■ Assignment
Could you repeat every record below exactly, leaving out the pictures?

■ Extracted entries

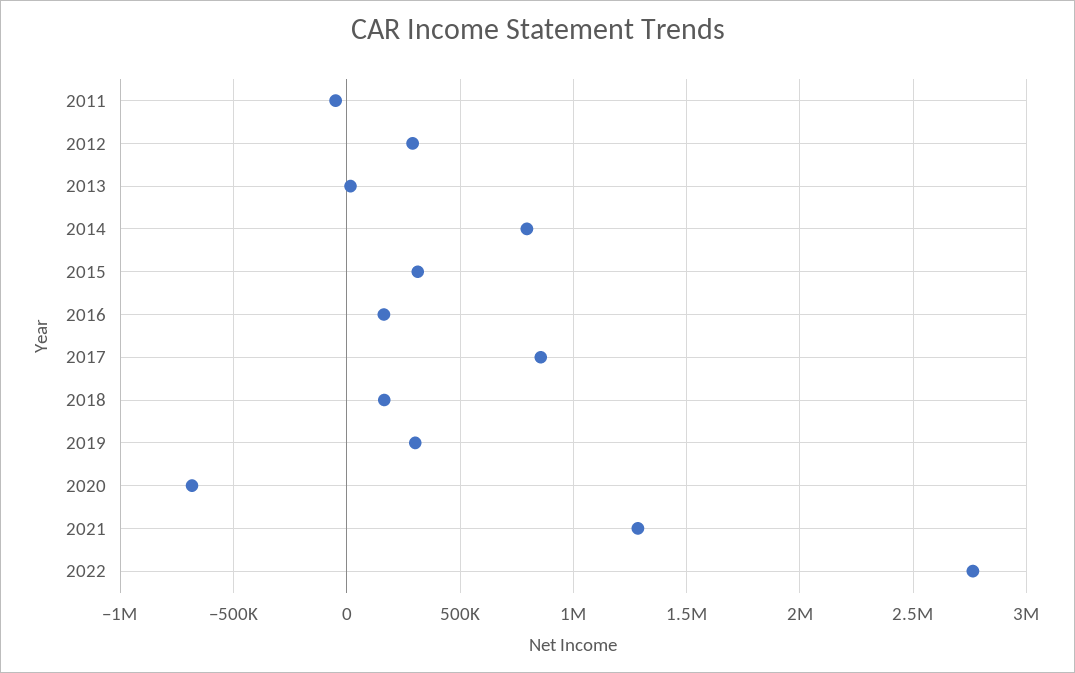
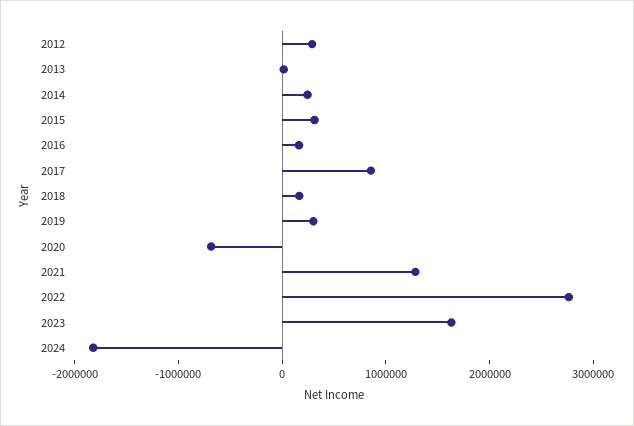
2011: -50000 -> none
2014: 800000 -> 200000
2023: none -> 1600000
2024: none -> -1800000

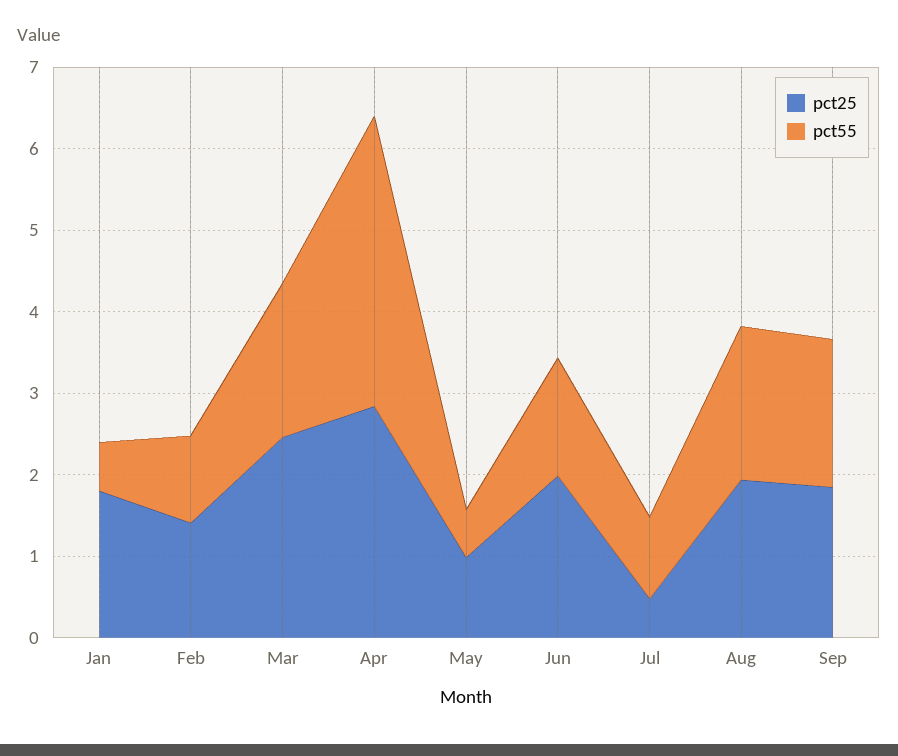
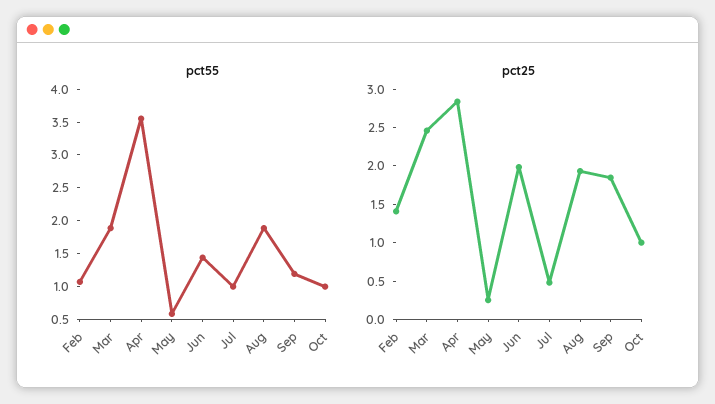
pct25, Jan: 1.8 -> none
pct55, Jan: 0.6 -> none
pct25, May: 1 -> 0.25
pct55, Sep: 1.8 -> 1.25
pct55, Oct: none -> 1
pct25, Oct: none -> 1

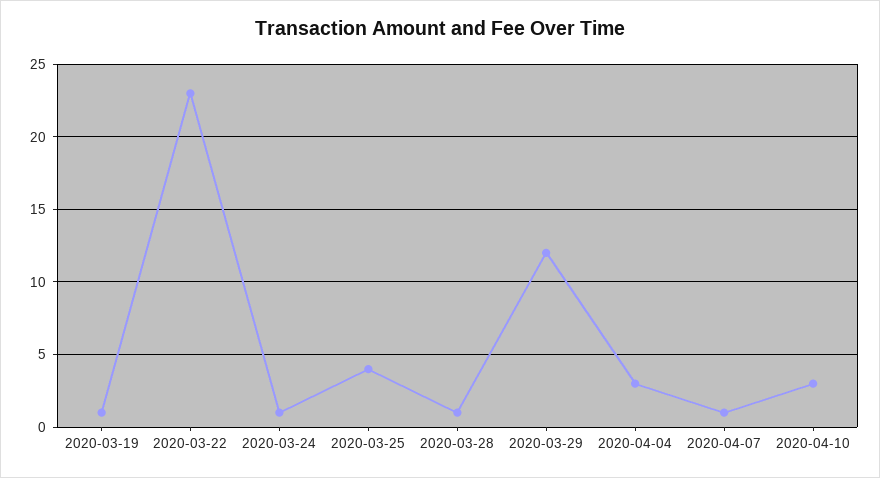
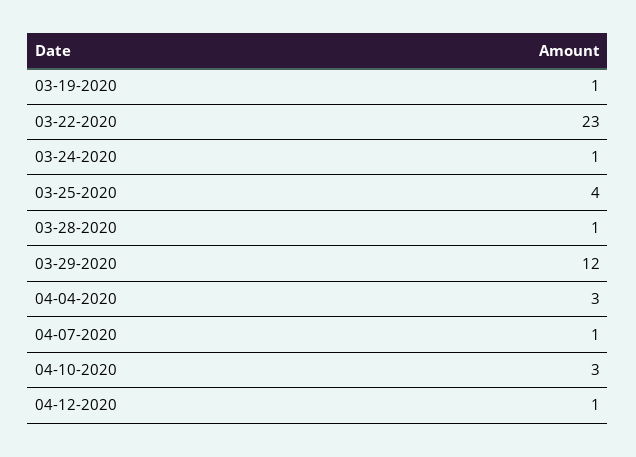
04-12-2020: none -> 1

■ Result for this task
2011: -50000 -> none
2014: 800000 -> 200000
2023: none -> 1600000
2024: none -> -1800000

pct25, Jan: 1.8 -> none
pct55, Jan: 0.6 -> none
pct25, May: 1 -> 0.25
pct55, Sep: 1.8 -> 1.25
pct55, Oct: none -> 1
pct25, Oct: none -> 1

04-12-2020: none -> 1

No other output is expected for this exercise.